I carve out preparation time separate from my operator responsibilities. I enjoy the pre-reads because they allow me to walk into committee and executive sessions prepared for meaningful dialogue. But I also recognize this truth: work/ life balance is not optional. You must choose wisely. If you do not intentionally manage priorities, something will fall short. Make choices that fit the season you are in — and be honest about your capacity.

Career Mastered: What is your advice for women aspiring to board service?

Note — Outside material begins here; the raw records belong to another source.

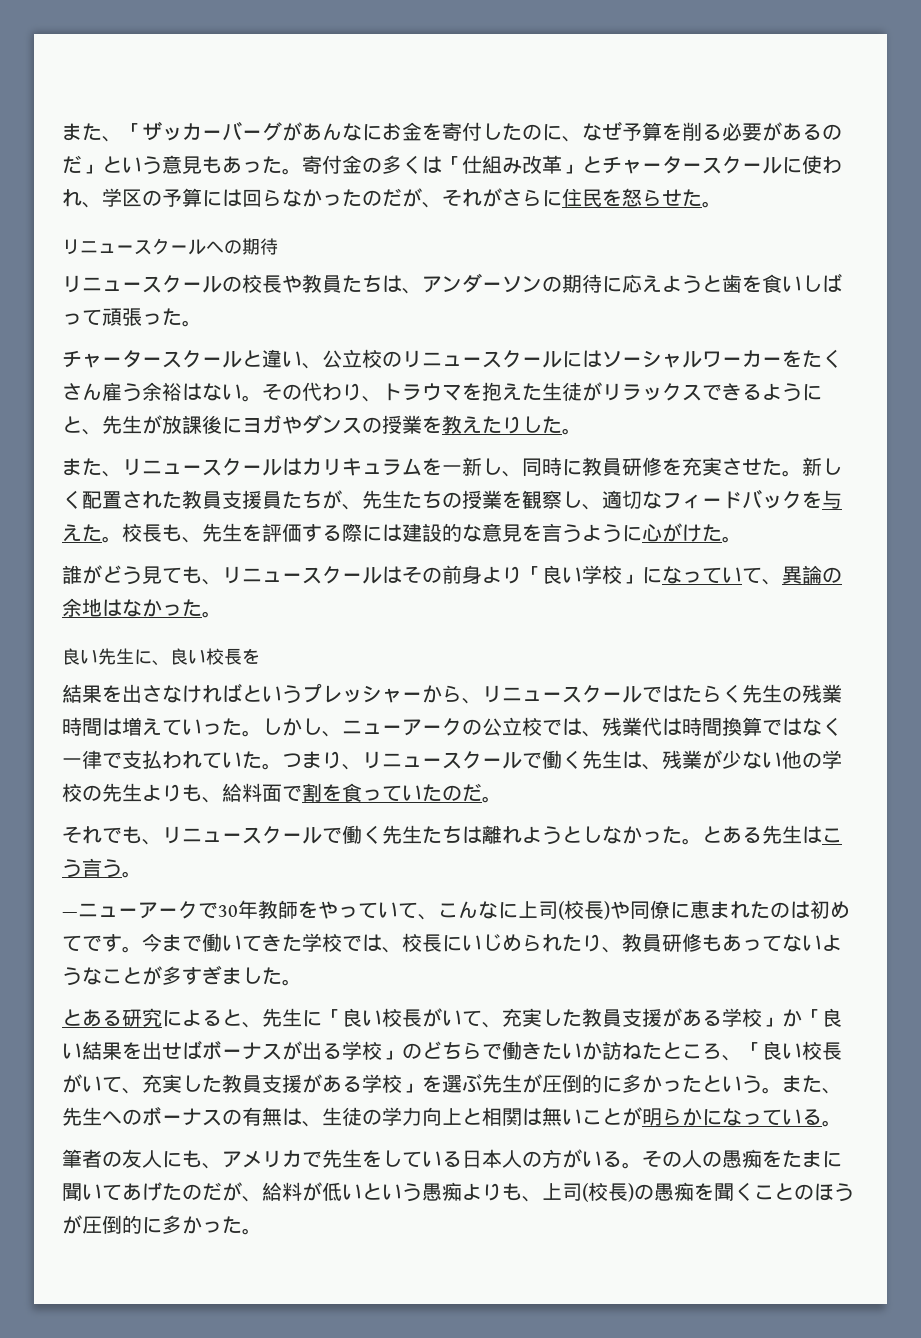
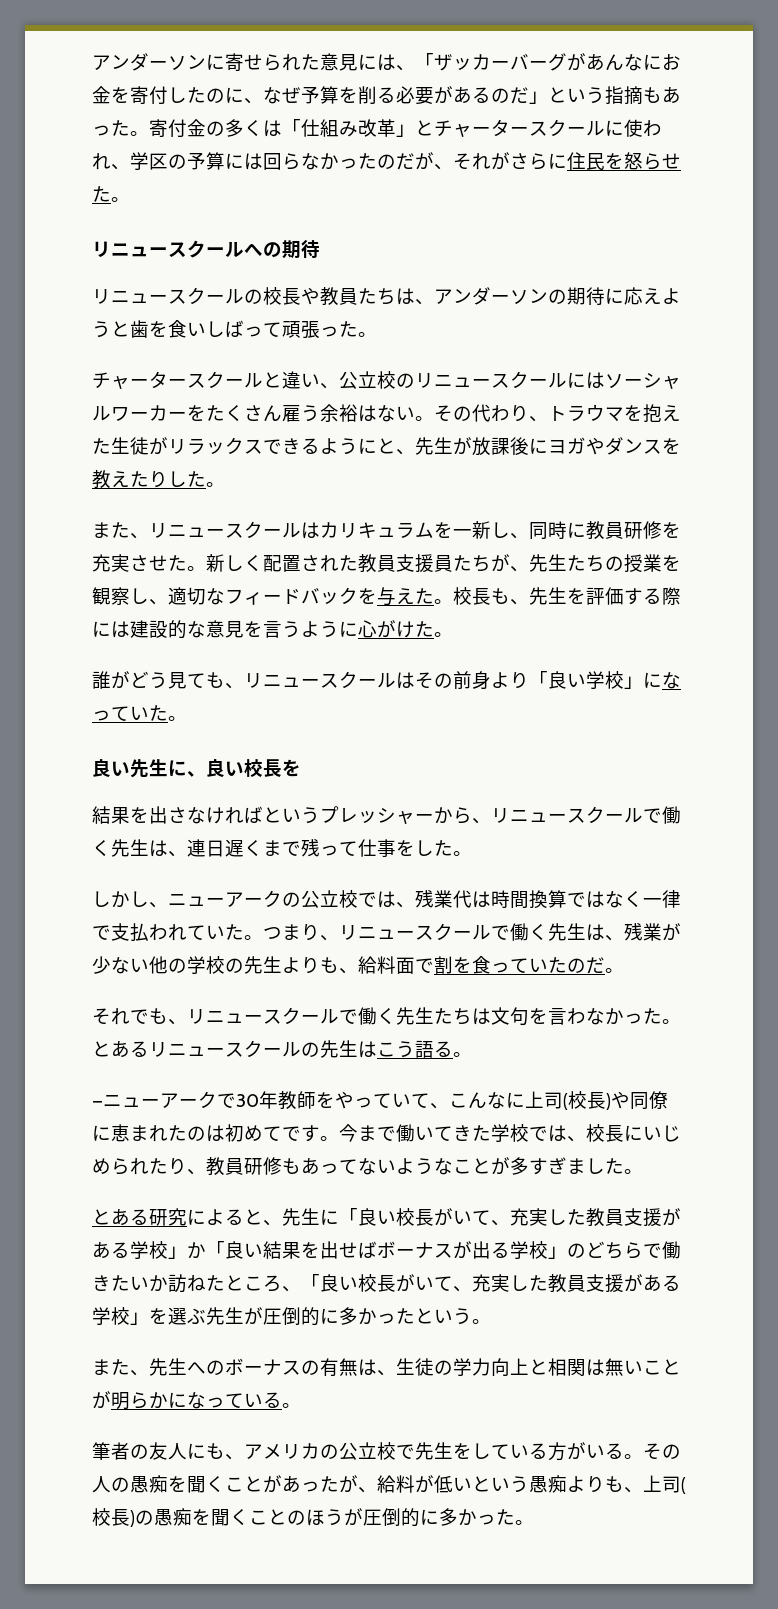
- また、「ザッカーバーグがあんなにお金を寄付したのに、なぜ予算を削る必要があるのだ」という意見もあった。
+ アンダーソンに寄せられた意見には、「ザッカーバーグがあんなにお金を寄付したのに、なぜ予算を削る必要があるのだ」という指摘もあった。
- その代わり、トラウマを抱えた生徒がリラックスできるようにと、先生が放課後にヨガやダンスの授業を教えたりした。
+ その代わり、トラウマを抱えた生徒がリラックスできるようにと、先生が放課後にヨガやダンスを教えたりした。
- 誰がどう見ても、リニュースクールはその前身より「良い学校」になっていて、異論の余地はなかった。
+ 誰がどう見ても、リニュースクールはその前身より「良い学校」になっていた。
- 結果を出さなければというプレッシャーから、リニュースクールではたらく先生の残業時間は増えていった。しかし、ニューアークの公立校では、残業代は時間換算ではなく一律で支払われていた。
+ 結果を出さなければというプレッシャーから、リニュースクールで働く先生は、連日遅くまで残って仕事をした。
+ しかし、ニューアークの公立校では、残業代は時間換算ではなく一律で支払われていた。
- それでも、リニュースクールで働く先生たちは離れようとしなかった。
+ それでも、リニュースクールで働く先生たちは文句を言わなかった。
- とある先生はこう言う。
+ とあるリニュースクールの先生はこう語る。
- とある研究によると、先生に「良い校長がいて、充実した教員支援がある学校」か「良い結果を出せばボーナスが出る学校」のどちらで働きたいか訪ねたところ、「良い校長がいて、充実した教員支援がある学校」を選ぶ先生が圧倒的に多かったという。また、先生へのボーナスの有無は、生徒の学力向上と相関は無いことが明らかになっている。
+ とある研究によると、先生に「良い校長がいて、充実した教員支援がある学校」か「良い結果を出せばボーナスが出る学校」のどちらで働きたいか訪ねたところ、「良い校長がいて、充実した教員支援がある学校」を選ぶ先生が圧倒的に多かったという。
+ また、先生へのボーナスの有無は、生徒の学力向上と相関は無いことが明らかになっている。
- 筆者の友人にも、アメリカで先生をしている日本人の方がいる。
+ 筆者の友人にも、アメリカの公立校で先生をしている方がいる。
- その人の愚痴をたまに聞いてあげたのだが、給料が低いという愚痴よりも、上司(校長)の愚痴を聞くことのほうが圧倒的に多かった。
+ その人の愚痴を聞くことがあったが、給料が低いという愚痴よりも、上司(校長)の愚痴を聞くことのほうが圧倒的に多かった。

Michelle: There are three areas I would emphasize:

  1. Build depth. Develop real operational and leadership range across multiple functions. Your signature capability matters — but you also need to demonstrate how you drive financial outcomes, build teams, and manage risk. Your background should connect operator excellence to enterprise value creation.
  2. Network intentionally. Board opportunities surface through relationships — especially with current directors, search firms, and senior industry leaders. Raise your hand for board prep work in your operator role. This teaches you how your work is elevated into the boardroom. Lead with curiosity. Network with confidence in your readiness. Show up authentically.

    Lastly — lift other women. Share names. Offer feedback. Coach one another. Boardrooms evolve when we make room for more of us — one qualified woman at a time.

  3. Interview intentionally. When the invitation comes — prepare. Study the company, the board, the strategy, the headwinds. Know how you create value at the table. And remember — you are also deciding if the board aligns with your values and leadership style. Fit matters.